Bernhard Otte (12 July 1883 - 21 October 1933) was a German trade union leader and politician.
Born in Hopsten, Otte completed an apprenticeship as a weaver. In 1905, he founded a branch of the Central Association of Christian Textile Workers in Ibbenbüren. He studied economics and the law in his spare time. In 1907, he was elected as a city councillor in Kempen, for the Centre Party.[1]
Otte moved to Bocholt in 1911, where he was again elected to the city council, and was chair of the local branch of his union. In 1917, he was appointed as editor of the union's national newspaper, the Textilarbeiterzeitung, and the following year, he became president of the union.
The Central Association was affiliated to the United Federation of Christian Trade Unions in Germany (GCGD), and Otte was appointed as its general secretary in 1921. In 1928, he was additionally elected as president of the International Federation of Christian Trade Unions. In 1929, he became president of the GCGD, also becoming vice-president of the conservative German Trade Union Confederation.

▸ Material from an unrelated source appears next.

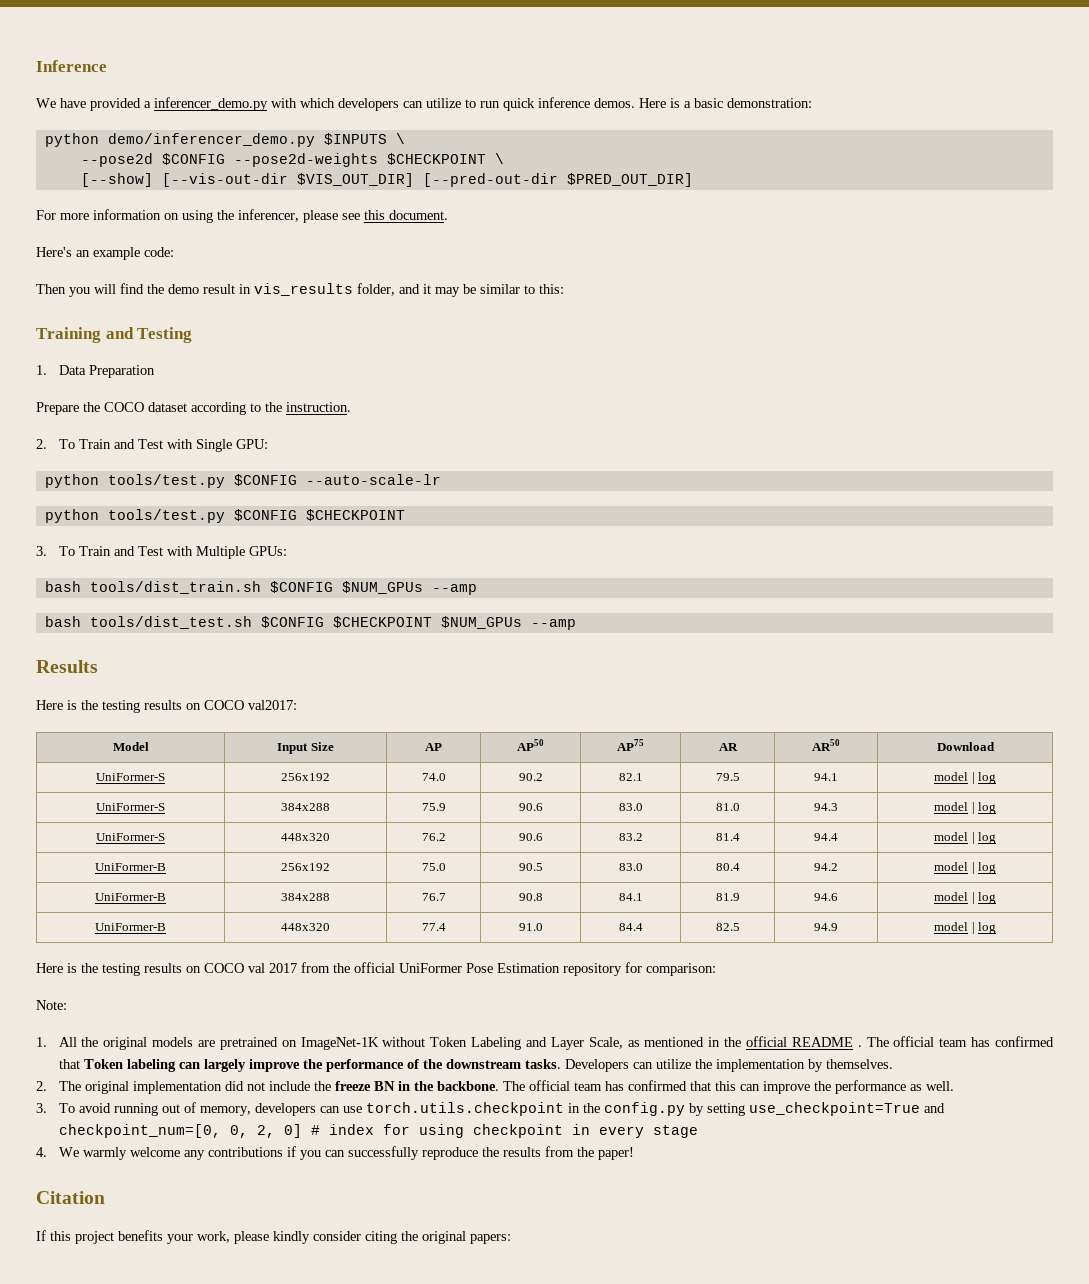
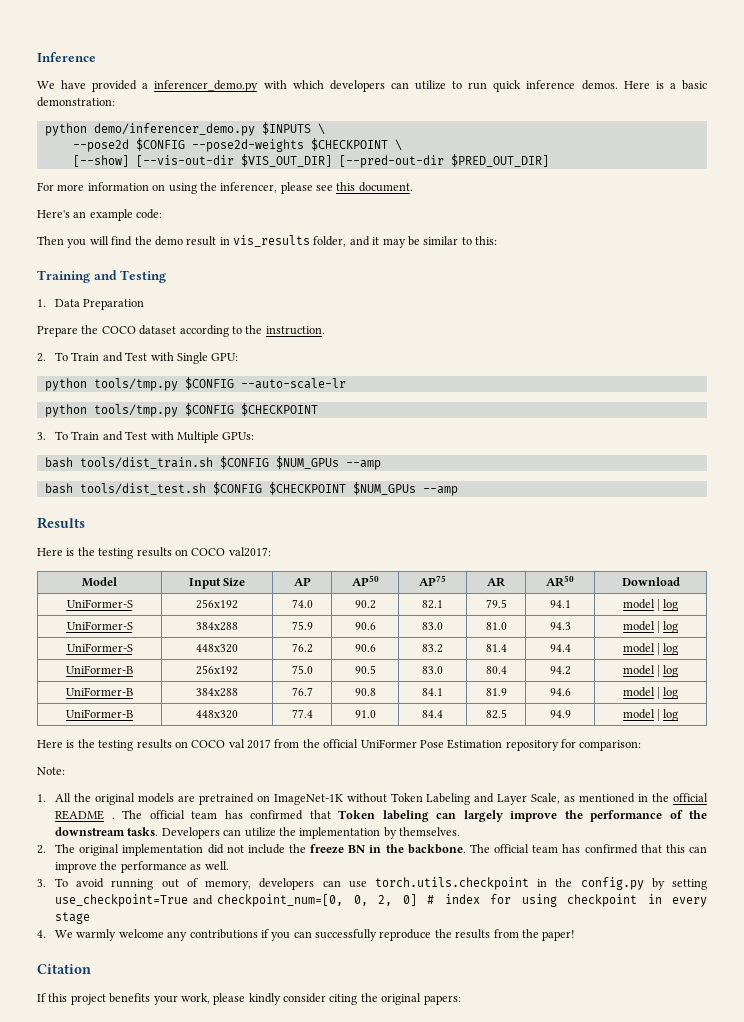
- python tools/test.py $CONFIG --auto-scale-lr
+ python tools/tmp.py $CONFIG --auto-scale-lr
- python tools/test.py $CONFIG $CHECKPOINT
+ python tools/tmp.py $CONFIG $CHECKPOINT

In 1932, Otte was elected to the Landtag of Prussia. The following year, after the Nazi takeover of the country, the GCGD was subsumed into the German Labour Front, with Otte's acquiescence. He represented that body at an international labour conference in June 1933, but he and fellow trade unionist Wilhelm Leuschner refused to speak in support of the Nazis. He left the trade union movement, and died in October in a traffic accident, one which may have been a cover for an assassination by Nazis.[2]